| What the exercise asks |
Please make an exact transcription of the records, keeping the pictures out of it.
******************************
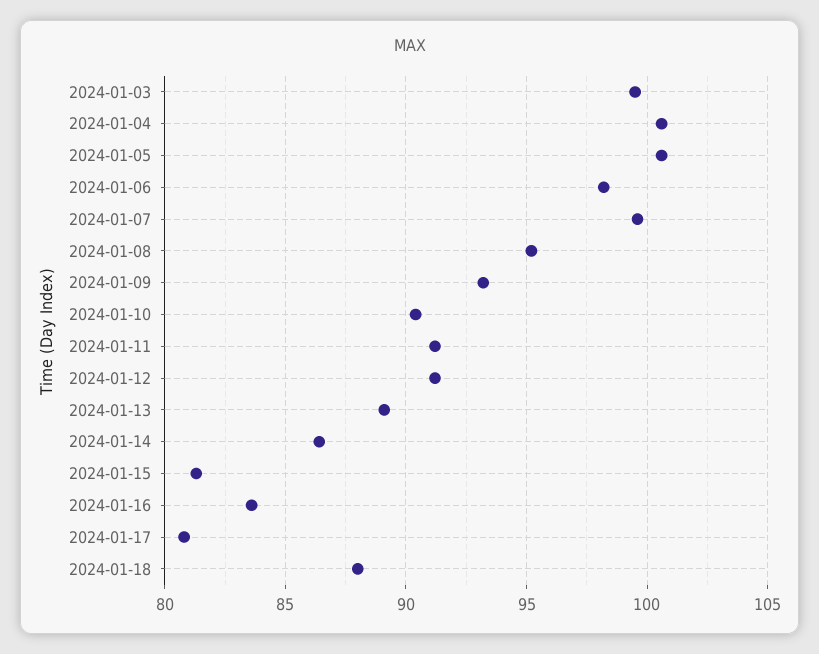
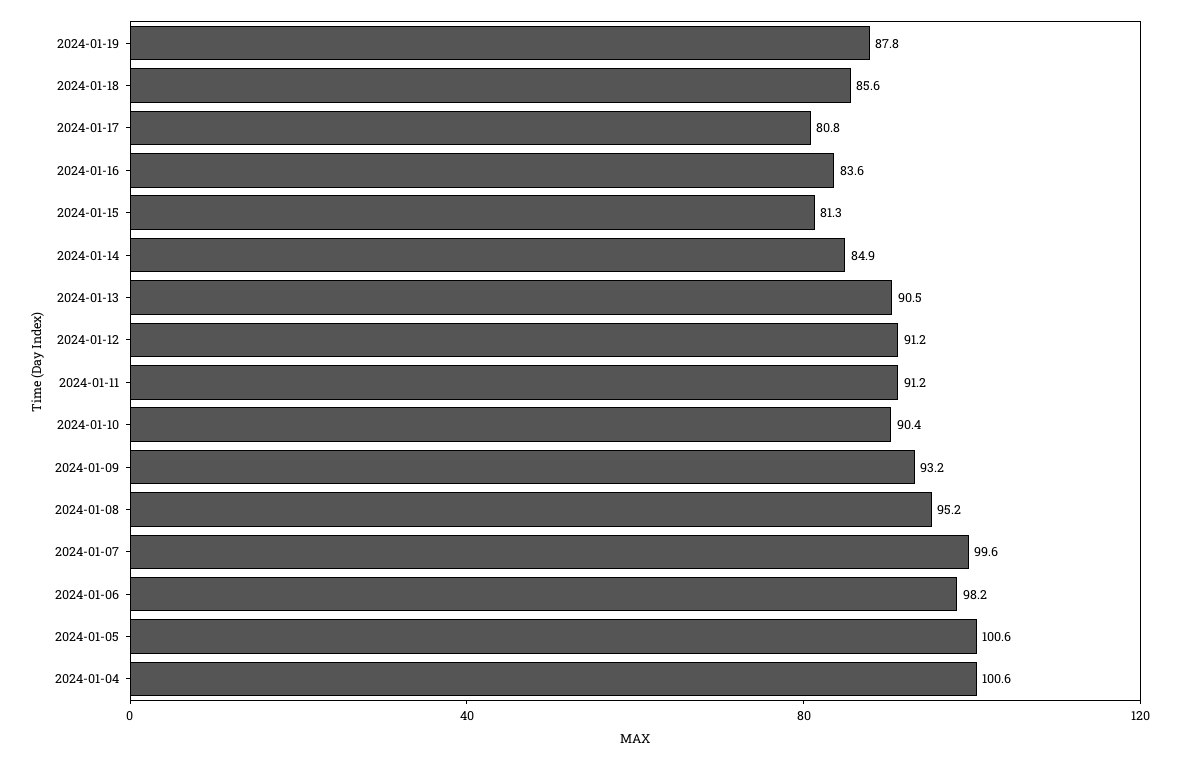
2024-01-03: 99.5 -> none
2024-01-13: 89 -> 90.5
2024-01-14: 86.5 -> 84.9
2024-01-18: 88 -> 85.6
2024-01-19: none -> 87.8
******************************
| Solution to this exercise |
2024-01-03: 99.5 -> none
2024-01-13: 89 -> 90.5
2024-01-14: 86.5 -> 84.9
2024-01-18: 88 -> 85.6
2024-01-19: none -> 87.8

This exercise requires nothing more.